Thiruchirappalli Govindarajulu Lingappa (22 August 1927 – 5 February 2000) was an Indian music director who worked predominantly in Kannada language films. He also worked in Tamil and Telugu movies. He was the son of G. Govindarajulu Naidu who was also a musician.

==Early life==
T.G. Lingappa was the second son and had learned music from his father G. Govindarajulu. His family stayed in Thiruchi Telugu and kannada speaking Balija Or Gavara naidu family. This is where M. K. Thyagaraja Bhagavathar (MKT) used to sing in their house and G. Govindarajulu introduced MKT to his children.

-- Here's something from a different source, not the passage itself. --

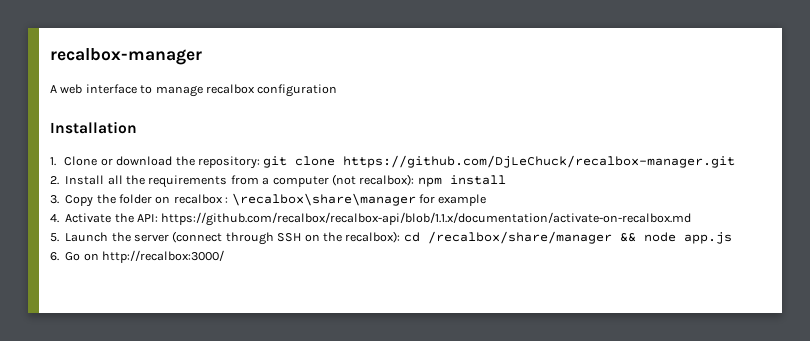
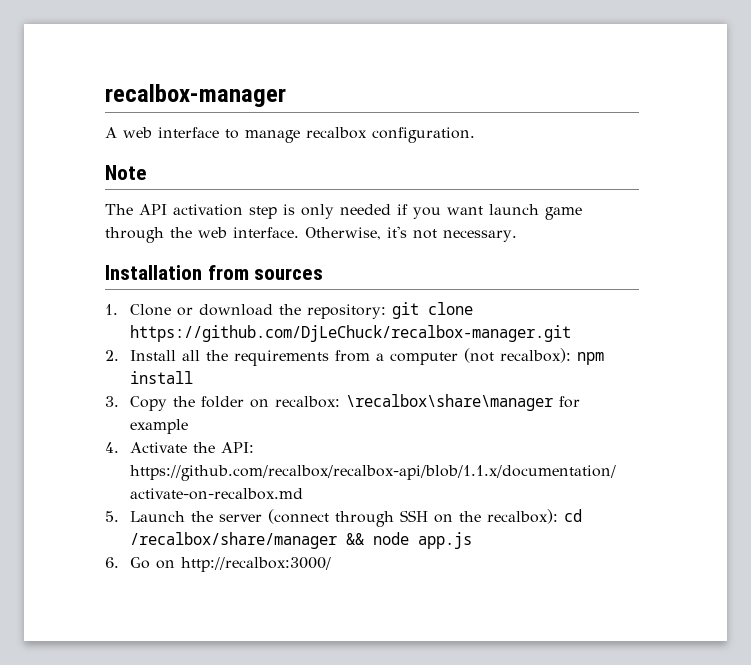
[257,84,338,97] configuration -> [372,127,475,143] [105,165,147,180] [105,204,582,220] [105,226,517,243] configuration. // Note // The API activation step is only needed if you want launch game through the web interface. Otherwise, it's not necessary.
(137, 127) none -> [207,265,324,280] from sources
[173,194,229,204] recalbox : -> [274,396,340,408] recalbox:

G. Govindarajulu was a harmonium player in special dramas, but was also known as the one who taught music for K. B. Sundarambal. He also sold musical instruments and gramophone in Thiruchi, but the business was not doing very well. T. G. Lingappa had learned to play several musical instruments. In 1940, G. Govindarajulu took his family to Madras to look for greener pasture there.

==Career life==
At the age of 14, Lingappa tried to act in the film Kamathenu which was produced by Visvanathan. Instead Visvanathan had asked Lingappa to sing and to remain with him for sometime to given chance. He stayed a few months and when it is not fruitful and then moved on. Since he is able to play musical instruments, he then joined the Mayoora Film Orchestra and played harmonium, mandoline and guitar. This orchestra used to play music for films and gramophone. Lingappa played instruments for Ashok Kumar (1941) and he was earning a salary of ₹30 monthly .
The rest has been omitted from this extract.